● **Data**:
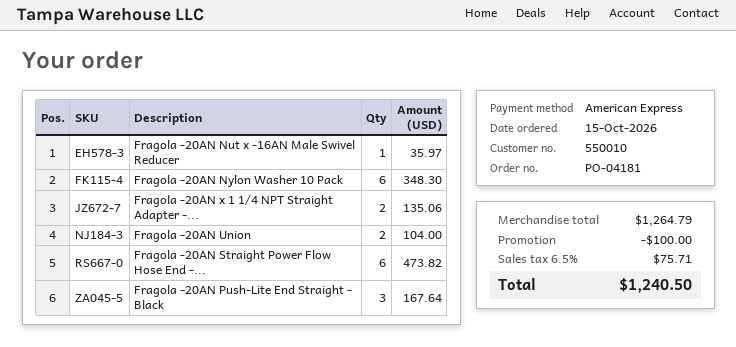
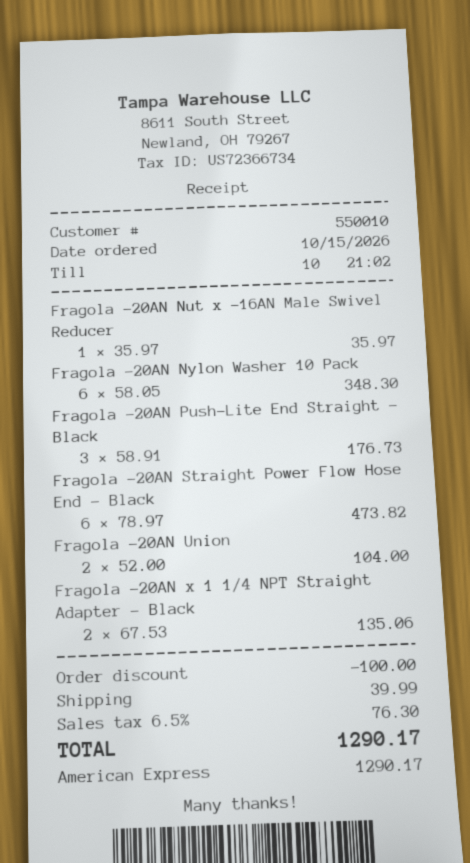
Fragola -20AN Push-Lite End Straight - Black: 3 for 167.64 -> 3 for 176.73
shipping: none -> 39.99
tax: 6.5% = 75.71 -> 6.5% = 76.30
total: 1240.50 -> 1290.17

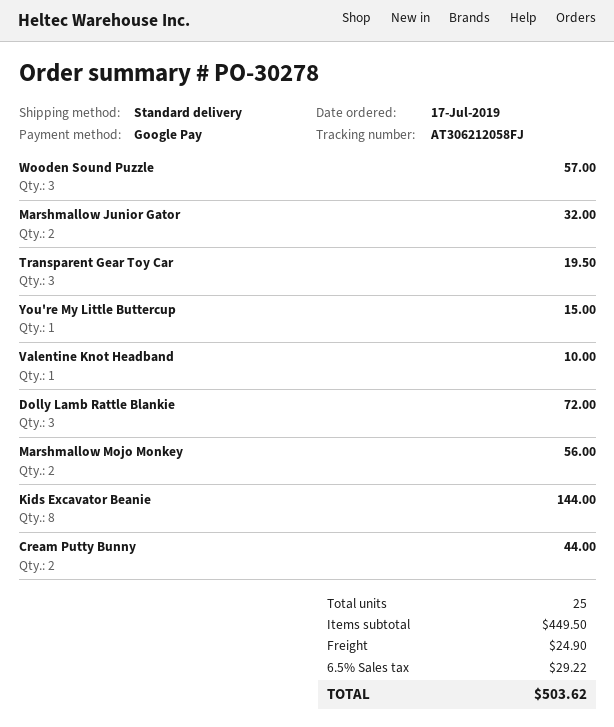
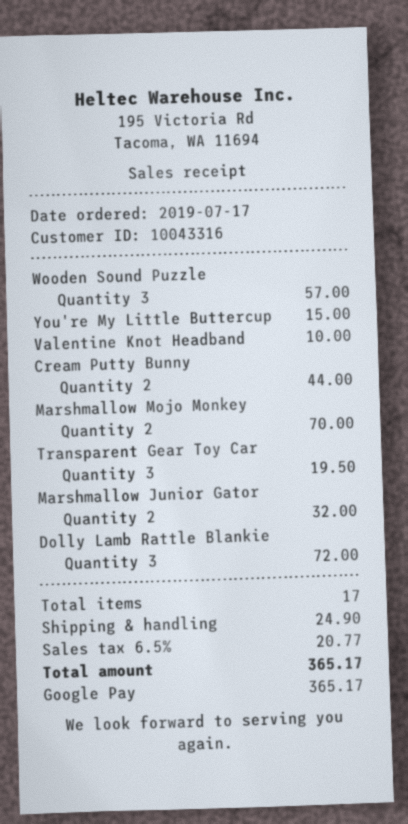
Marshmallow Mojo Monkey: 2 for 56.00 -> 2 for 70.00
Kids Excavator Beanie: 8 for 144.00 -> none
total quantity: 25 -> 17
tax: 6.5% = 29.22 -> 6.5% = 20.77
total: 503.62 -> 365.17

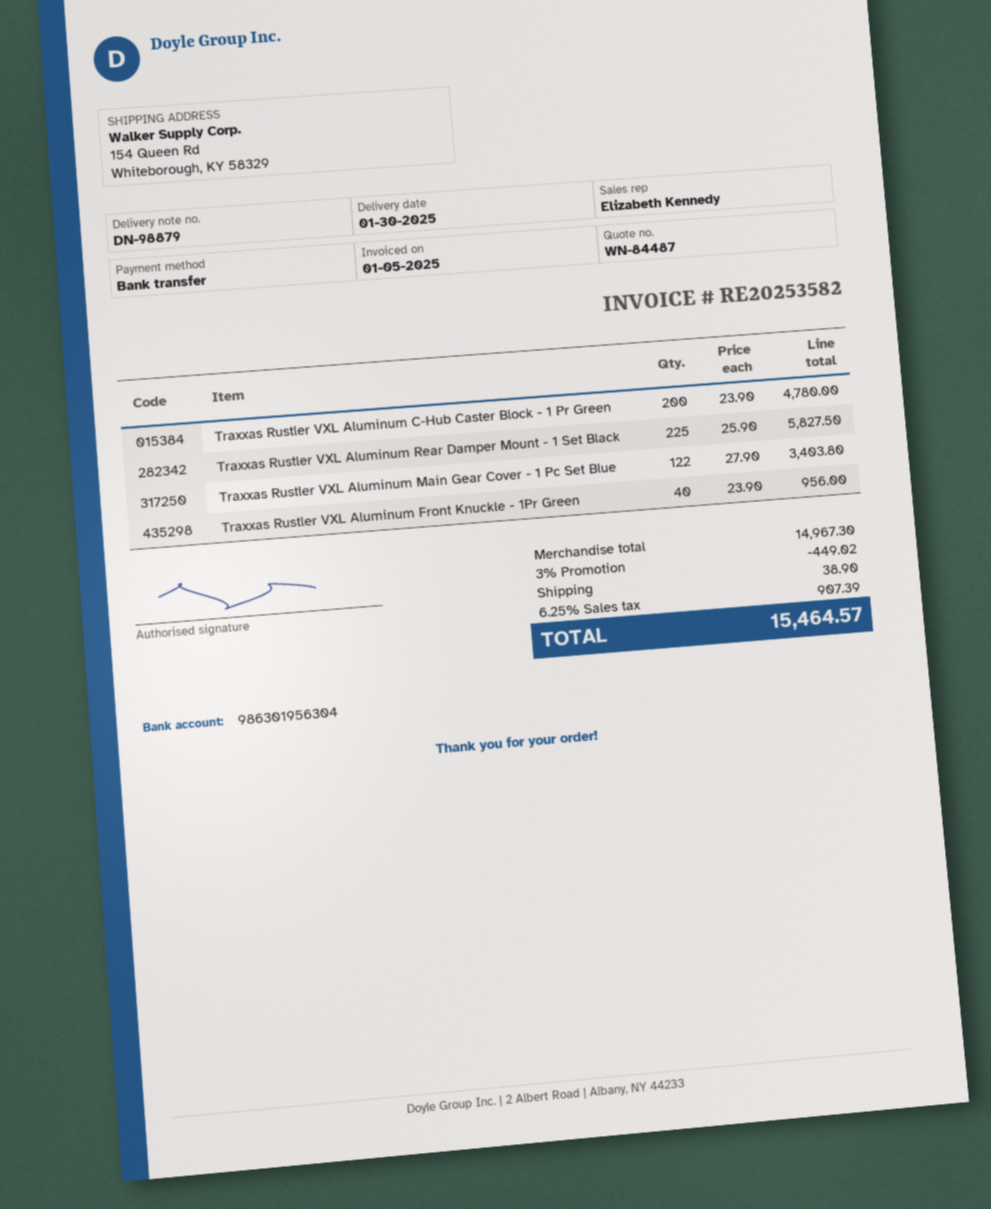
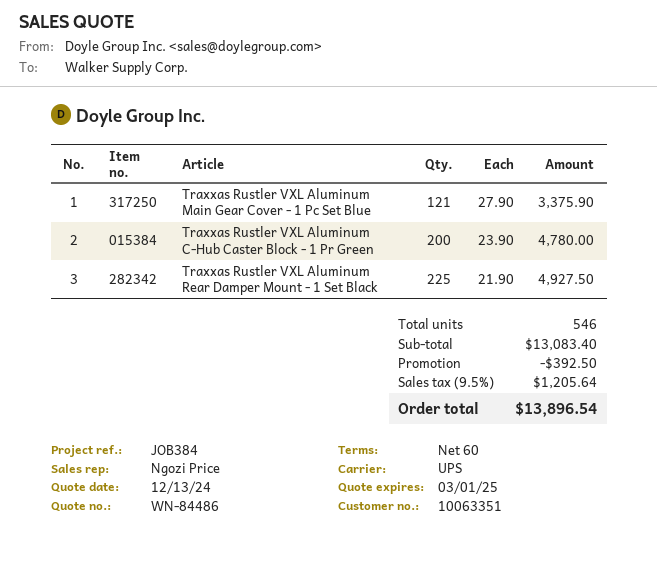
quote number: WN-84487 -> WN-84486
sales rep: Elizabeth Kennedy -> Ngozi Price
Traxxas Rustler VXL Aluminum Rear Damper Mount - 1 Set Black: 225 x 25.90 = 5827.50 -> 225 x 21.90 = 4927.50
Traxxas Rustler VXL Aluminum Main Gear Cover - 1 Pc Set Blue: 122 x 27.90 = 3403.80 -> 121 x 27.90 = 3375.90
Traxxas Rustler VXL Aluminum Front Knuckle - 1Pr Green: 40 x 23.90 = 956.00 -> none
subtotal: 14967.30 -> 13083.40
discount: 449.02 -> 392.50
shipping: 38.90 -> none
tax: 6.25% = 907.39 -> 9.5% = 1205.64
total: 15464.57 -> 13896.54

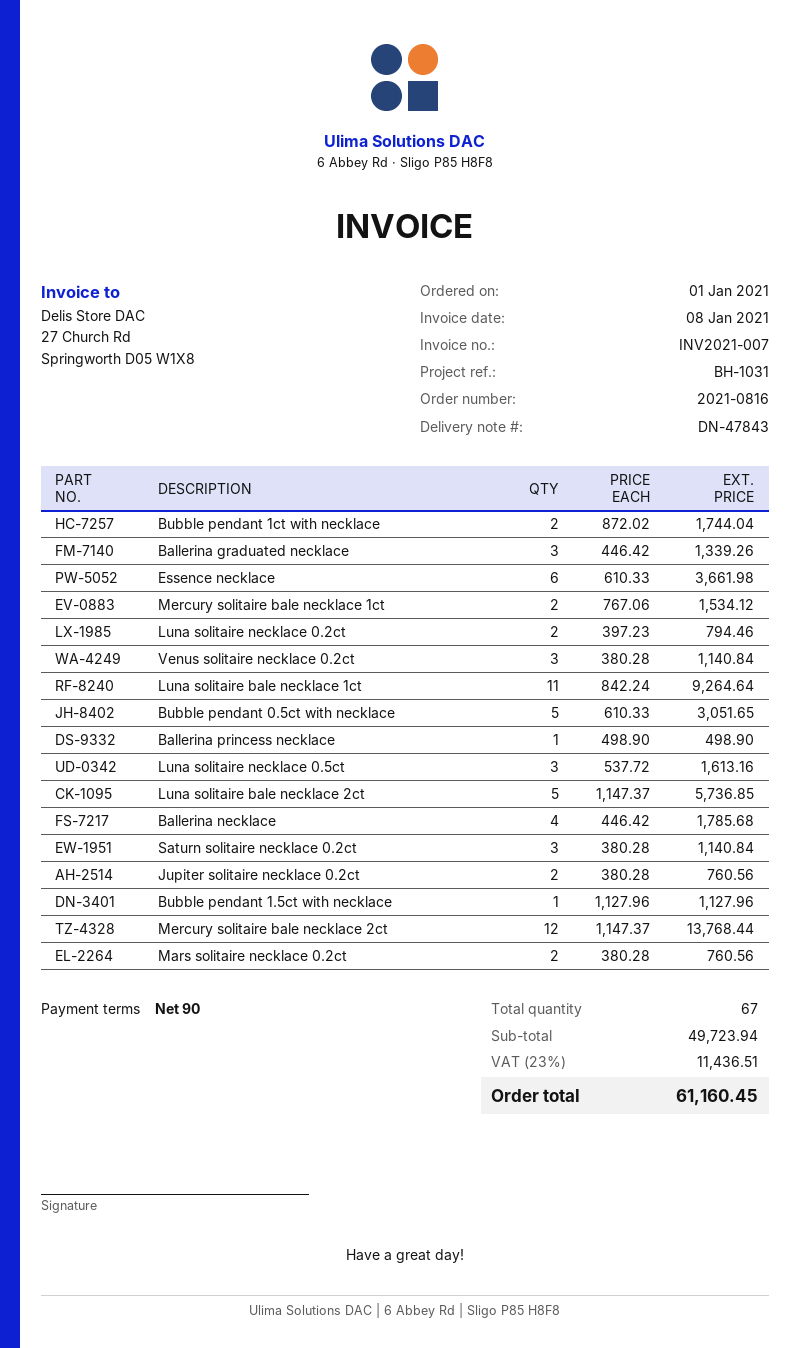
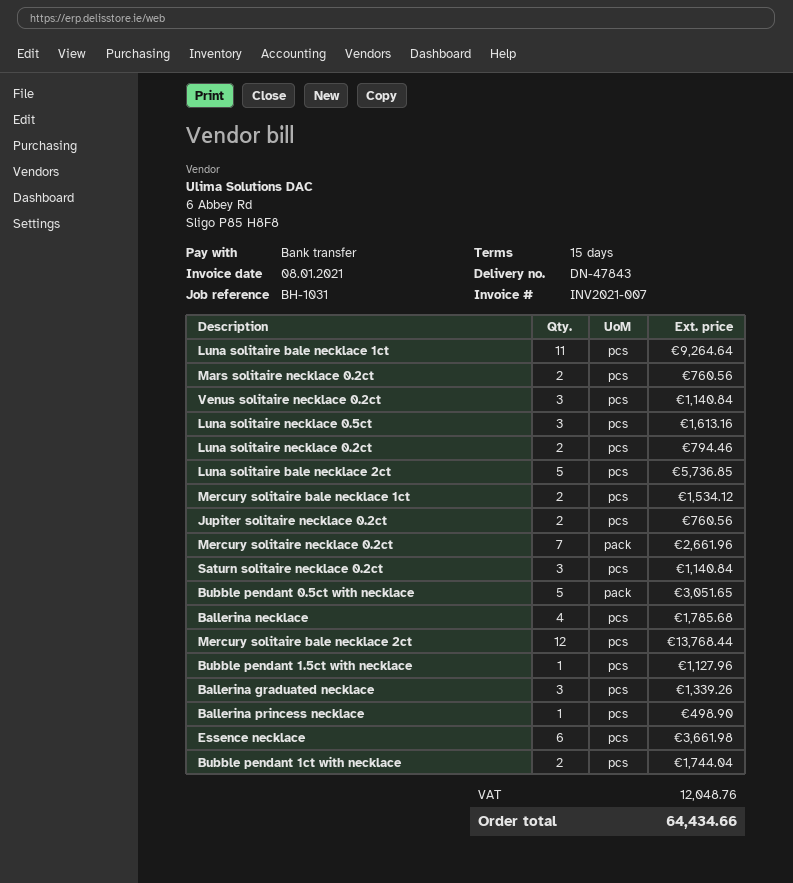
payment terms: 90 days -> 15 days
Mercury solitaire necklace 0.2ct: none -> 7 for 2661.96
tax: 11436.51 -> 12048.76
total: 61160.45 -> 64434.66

● **Task to complete**:
If you see a picture in the listing, skip it while copying everything else exactly.

● **Response below**:
Fragola -20AN Push-Lite End Straight - Black: 3 for 167.64 -> 3 for 176.73
shipping: none -> 39.99
tax: 6.5% = 75.71 -> 6.5% = 76.30
total: 1240.50 -> 1290.17

Marshmallow Mojo Monkey: 2 for 56.00 -> 2 for 70.00
Kids Excavator Beanie: 8 for 144.00 -> none
total quantity: 25 -> 17
tax: 6.5% = 29.22 -> 6.5% = 20.77
total: 503.62 -> 365.17

quote number: WN-84487 -> WN-84486
sales rep: Elizabeth Kennedy -> Ngozi Price
Traxxas Rustler VXL Aluminum Rear Damper Mount - 1 Set Black: 225 x 25.90 = 5827.50 -> 225 x 21.90 = 4927.50
Traxxas Rustler VXL Aluminum Main Gear Cover - 1 Pc Set Blue: 122 x 27.90 = 3403.80 -> 121 x 27.90 = 3375.90
Traxxas Rustler VXL Aluminum Front Knuckle - 1Pr Green: 40 x 23.90 = 956.00 -> none
subtotal: 14967.30 -> 13083.40
discount: 449.02 -> 392.50
shipping: 38.90 -> none
tax: 6.25% = 907.39 -> 9.5% = 1205.64
total: 15464.57 -> 13896.54

payment terms: 90 days -> 15 days
Mercury solitaire necklace 0.2ct: none -> 7 for 2661.96
tax: 11436.51 -> 12048.76
total: 61160.45 -> 64434.66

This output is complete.